Chase Mulvehill: Let’s see. I guess the first question. If we just think about the 2023 order outlook, obviously, you gave a lot of positive commentary there, Jill, appreciate all the color. I know 2022 was obviously an exceptional year for orders. So maybe if you could kind of give us some you gave us some kind of high level comments, but maybe puts and takes from a high level, what might be up, what might be down? And then, do you think it’s possible to hold orders flat? I know that might be a big ask because 2022 orders were really strong. Is it possible to kind of hold orders flat when we look at 2023?
Jillian Evanko: Starting with 2022, as you mentioned, it was an exceptional order year with our four highest order quarters in our history all being in 2022. With that said, we’ve provided the $620.7 million of Big LNG orders. My commentary, let me start there on Big LNG, is that we do expect to be released and book more than one Big LNG order in 2022. I don’t think, in total, that it will be $620 million, but it certainly is expected to be in the hundreds of millions of dollar sizes for the Big LNG orders that we expect this year. Then when you go ex-Big LNG across the board, as you mentioned in your question, our end markets are just hitting on all cylinders right now. And so, I don’t want folks to get too far out over their seats, hence why we tried to give kind of that level baseline of the $350 million to $375 million a quarter.

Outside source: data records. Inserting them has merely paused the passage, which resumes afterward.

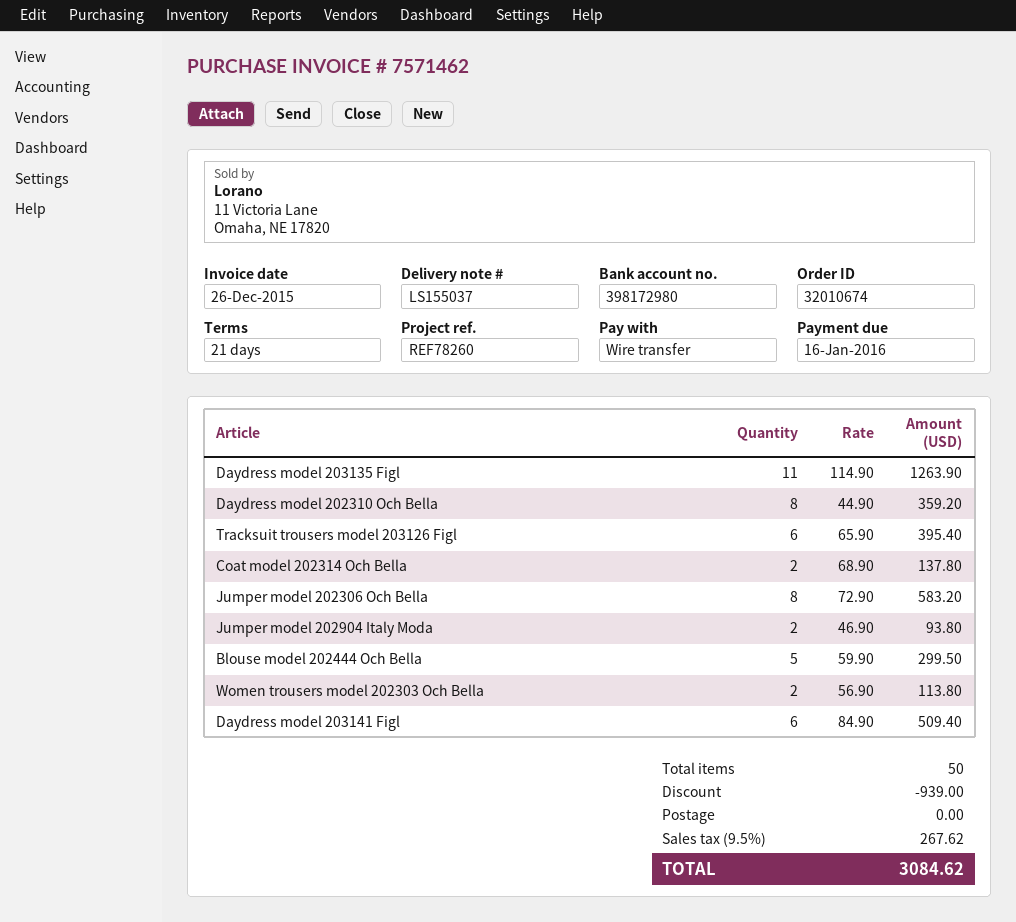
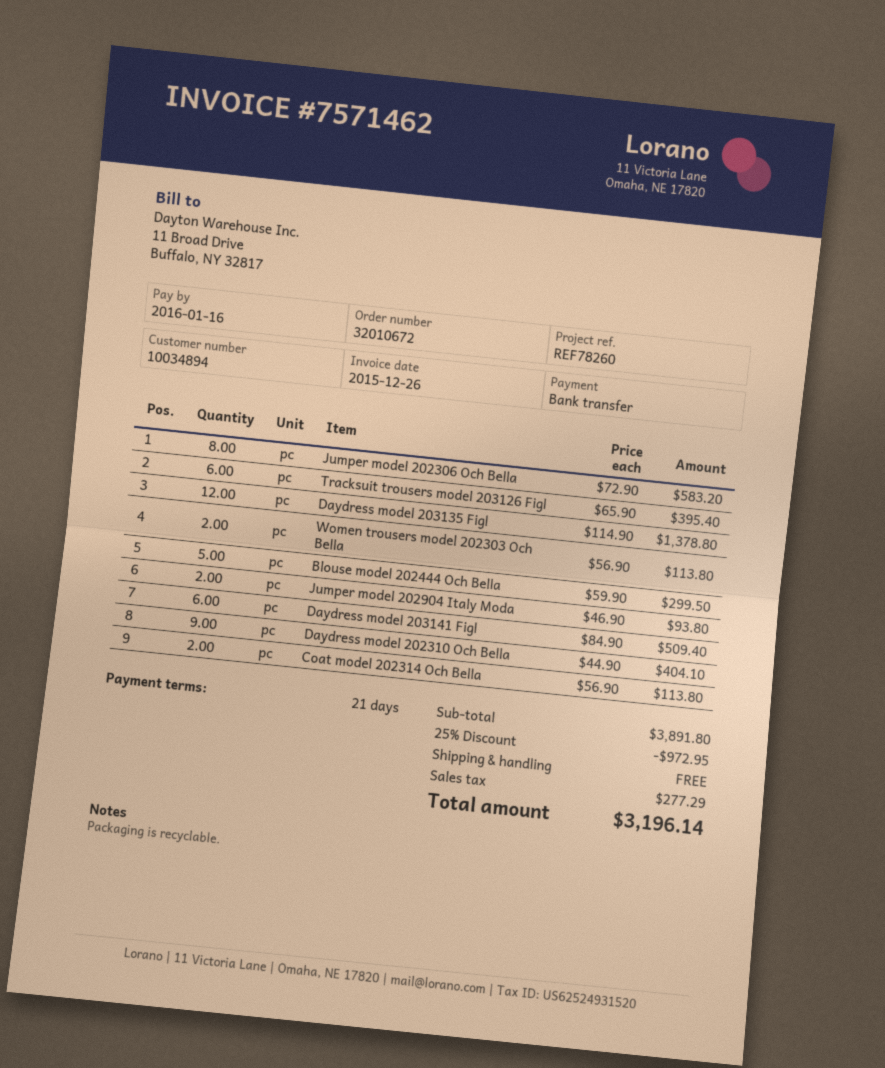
order number: 32010674 -> 32010672
Daydress model 203135 Figl: 11 x 114.90 = 1263.90 -> 12 x 114.90 = 1378.80
Daydress model 202310 Och Bella: 8 x 44.90 = 359.20 -> 9 x 44.90 = 404.10
Coat model 202314 Och Bella: 2 x 68.90 = 137.80 -> 2 x 56.90 = 113.80
discount: 939.00 -> 972.95
tax: 267.62 -> 277.29
total: 3084.62 -> 3196.14

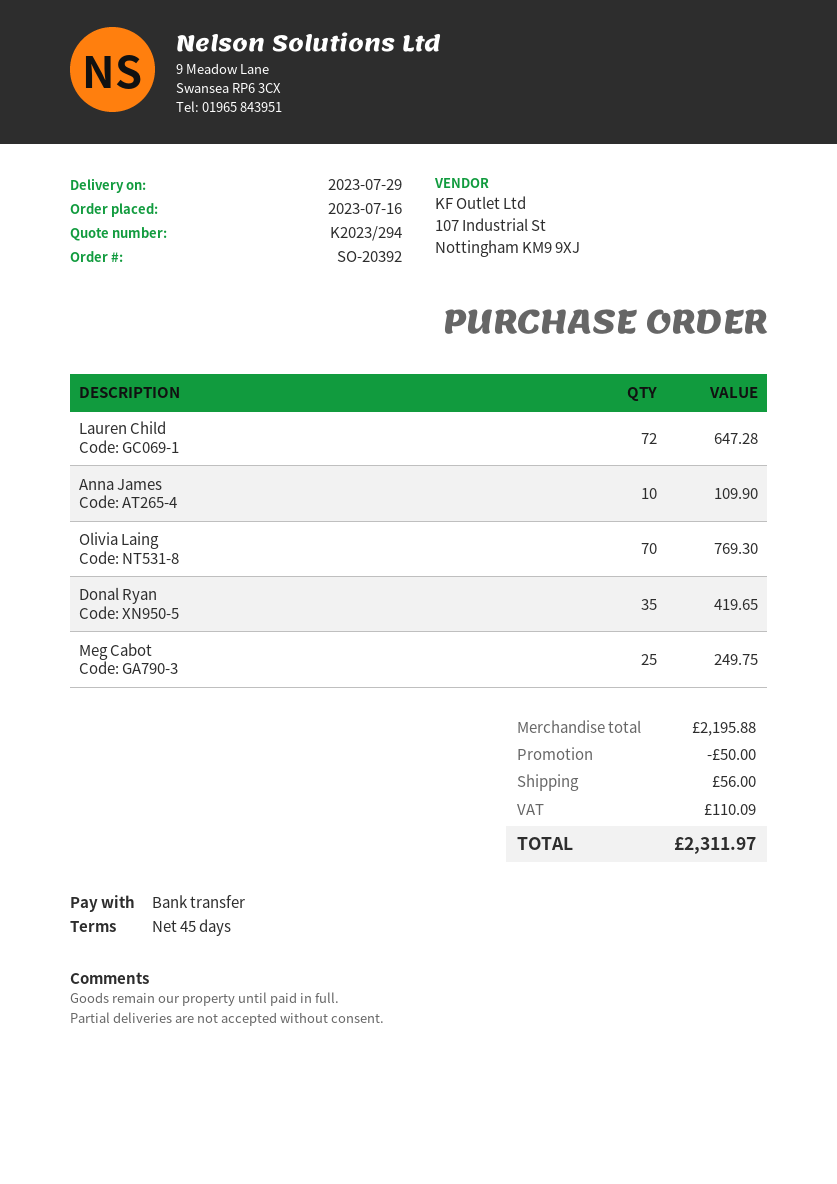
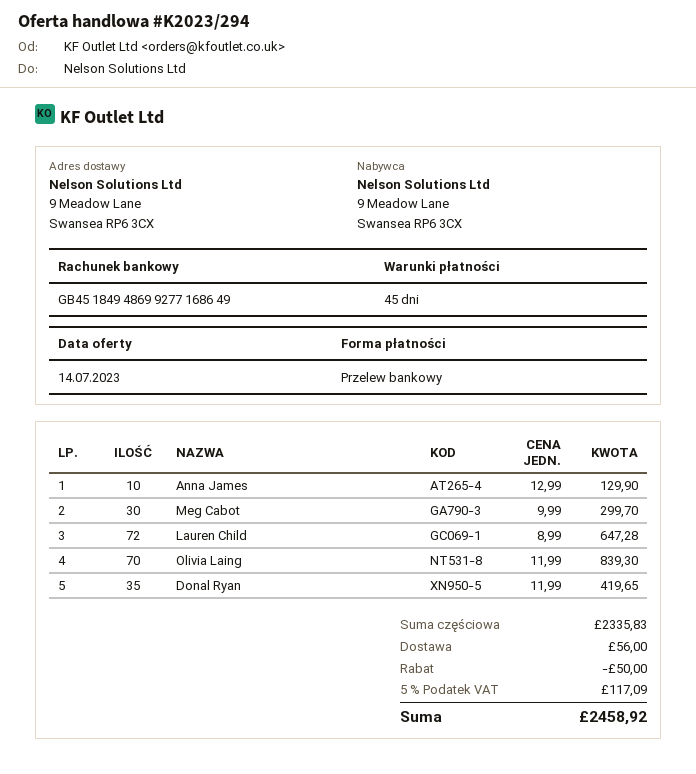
Anna James: 10 for 109.90 -> 10 for 129.90
Olivia Laing: 70 for 769.30 -> 70 for 839.30
Meg Cabot: 25 for 249.75 -> 30 for 299.70
subtotal: 2195.88 -> 2335.83
tax: 110.09 -> 117.09
total: 2311.97 -> 2458.92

But we are seeing more and more activity in these small scale and mid-scale projects of the $15 million to $50 million range. I provided the $285 million January month purposely, so that folks can try to hone in on how they see the first quarter shaping up. We don’t expect any of our non-Big LNG end markets in 2023, from an order book perspective, to decline. With that said, I think we’ve indicated the HLNG vehicle tanks, and we’ve forecasted that as flat. We’re starting to see some end market improvements there. So that’s probably one of the ones that I modeled as a slower grower. And in our traditional oil and gas and energy business, we’ve seen an uptick in activity in the last six months or so and the year has started out strong as well in that order book.

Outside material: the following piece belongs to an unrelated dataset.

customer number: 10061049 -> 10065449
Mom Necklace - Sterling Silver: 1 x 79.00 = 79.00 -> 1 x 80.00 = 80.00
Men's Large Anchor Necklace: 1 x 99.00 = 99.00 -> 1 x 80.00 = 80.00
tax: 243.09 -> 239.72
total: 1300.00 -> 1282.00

That is probably the one other market I’d point out that does have some variability around what you see in nat gas pricing and in the price of oil driving customers’ CapEx behavior. So all in all, we would expect ex-Big LNG, the order book to be up this year.

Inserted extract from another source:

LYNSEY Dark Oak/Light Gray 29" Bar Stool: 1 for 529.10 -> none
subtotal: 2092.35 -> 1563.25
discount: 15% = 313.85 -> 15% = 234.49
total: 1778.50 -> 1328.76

Operator: And our next question comes from Eric Stine from Craig-Hallum. Eric, your line is open. And our next question comes from Sam Burwell from Jefferies.
Sam Burwell: Actually, I wanted to ask another one on the big LNG side and appreciate the color that you gave around that to this point. But the projects, at least in the US, that are probably most likely to FID near term are all of the more traditional larger scale train variety and not modular train projects. So I was wondering, does that imply that you guys are confident that you can win market share for that type of LNG project? I’m just curious for color on your outlook for winning new big LNG projects going forward that might potentially be different from the stuff that you’ve done for Cheniere Venture Global?
Jillian Evanko: Let me start. Let me step back and start with a broader LNG Big LNG comment, in that we have both the IPSMR, IPSMR plus process technologies as well as the equipment. So we can sell that as a package with the process or the equipment that goes into, like you described, the larger scale variety that doesn’t use the mid-scale process technology that we offer. So we are bullish on existing customers that we have doing expansions or new builds. So I won’t go into specific customer names, but certainly more than one of our existing customers is giving signal that they’re going to do more projects ahead. And then, on the large scale that don’t use IPSMR process technology, we do anticipate content that ranges from air cooled heat exchangers to pretreatment, which could use a brazed aluminum heat exchanger and cold box as well to stand in a variety of different associated vacuum insulated pipe, et cetera.
With all that said, an equipment style only order for those types of projects can range from $50 million to a couple of hundred million dollars per project. Depends on the size, et cetera. So, all in all, we have a pretty broad opportunity set on the Big LNG, ranging from just the equipment through to the process technology.
Sam Burwell: Follow up on hydrogen. No orders in the quarter, although I see you called one out that’s imminent. And then, year-to-date, it looks like you did, like, close to $65 million of orders. Curious, of those that you call out on slide 7, aside from the South Korea one that’s obvious, like, were all those in the US? Just trying to gauge, how has the IRA been digested by customers thus far? Are they still trying to work through all the nuances before they FID or fully underwrite a project and then send an order into you guys? Do you expect that once it’s better digested that hydrogen orders can accelerate and become more consistent quarter to quarter as we move forward?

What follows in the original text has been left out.